Assignment>
Find how many lines of the entries contain the word "Prefix", then report that figure alone.

Edit difference data>
###
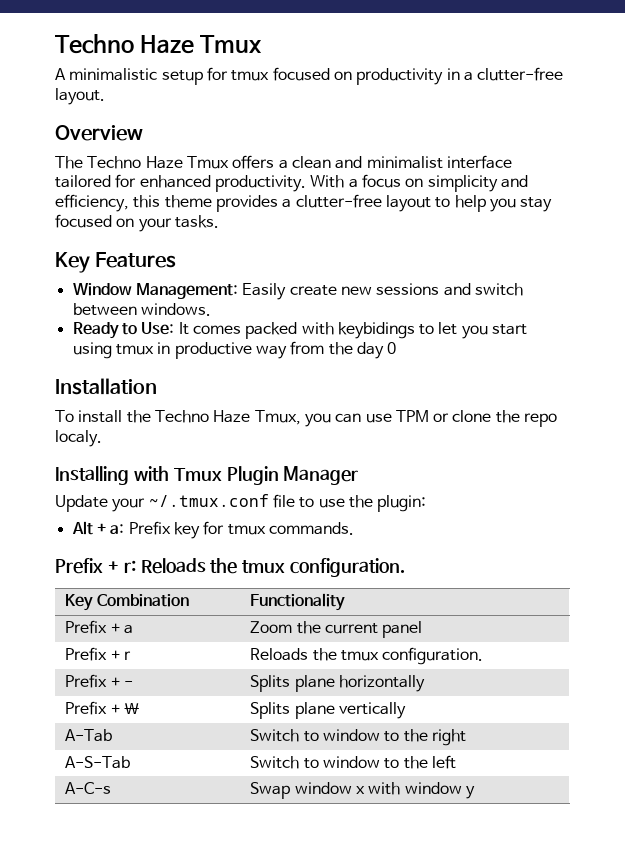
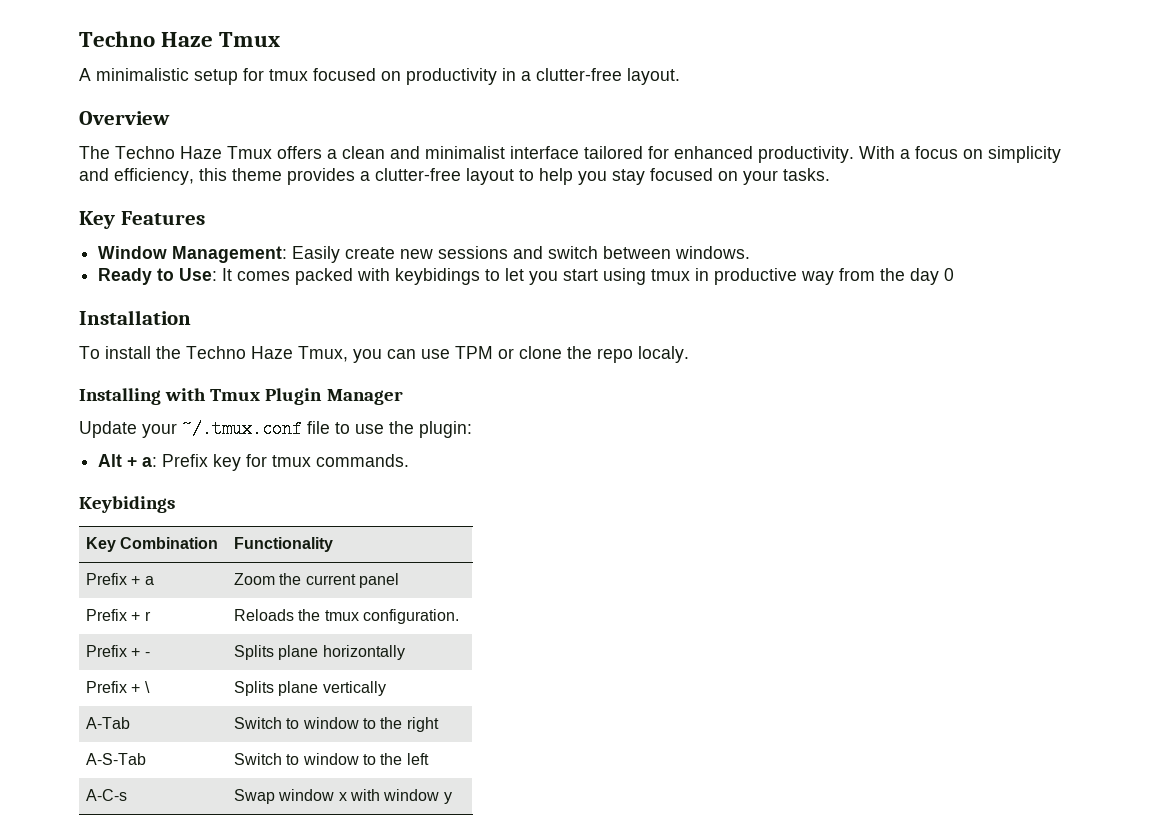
- Prefix + r: Reloads the tmux configuration.
+ Keybidings

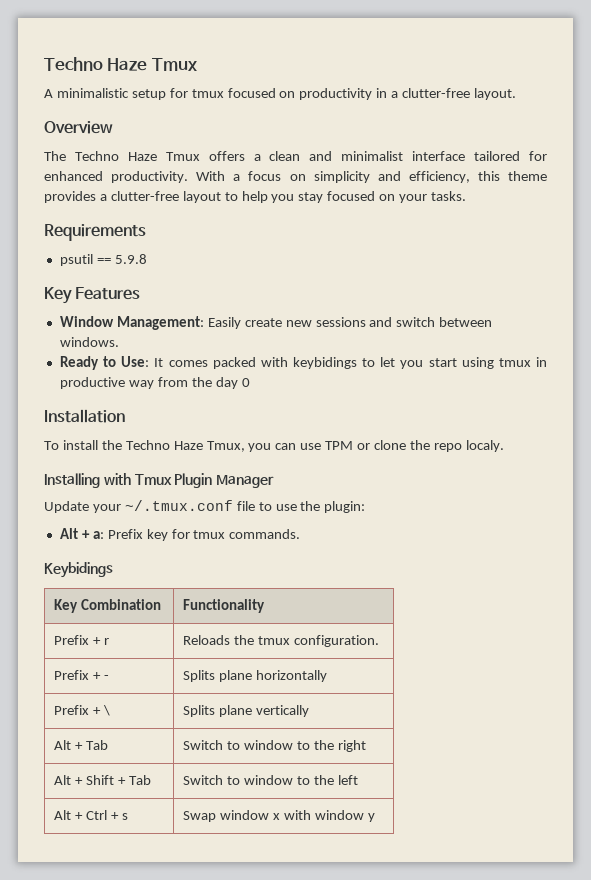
+ Requirements
+ psutil == 5.9.8
- Prefix + a | Zoom the current panel
- A-Tab | Switch to window to the right
+ Alt + Tab | Switch to window to the right
- A-S-Tab | Switch to window to the left
+ Alt + Shift + Tab | Switch to window to the left
- A-C-s | Swap window x with window y
+ Alt + Ctrl + s | Swap window x with window y

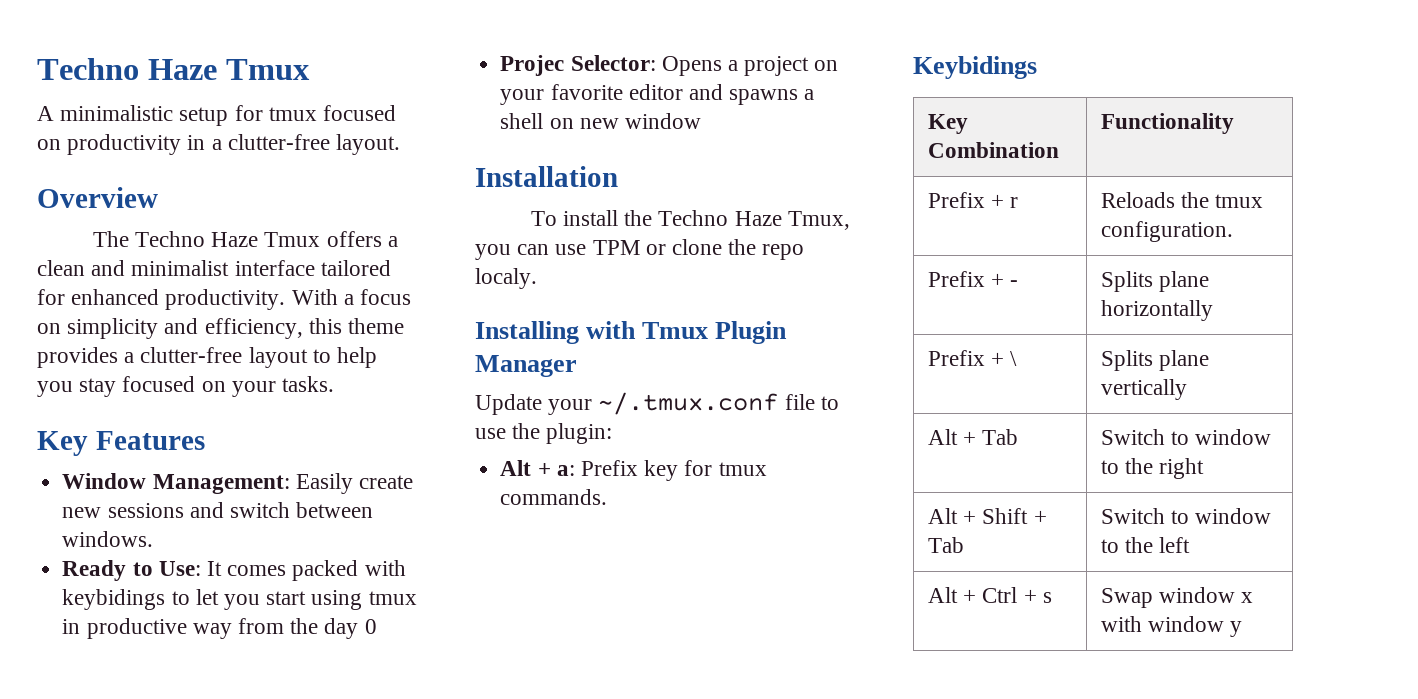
- Requirements
- psutil == 5.9.8
+ Projec Selector: Opens a project on your favorite editor and spawns a shell on new window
###
Answer to this task>
2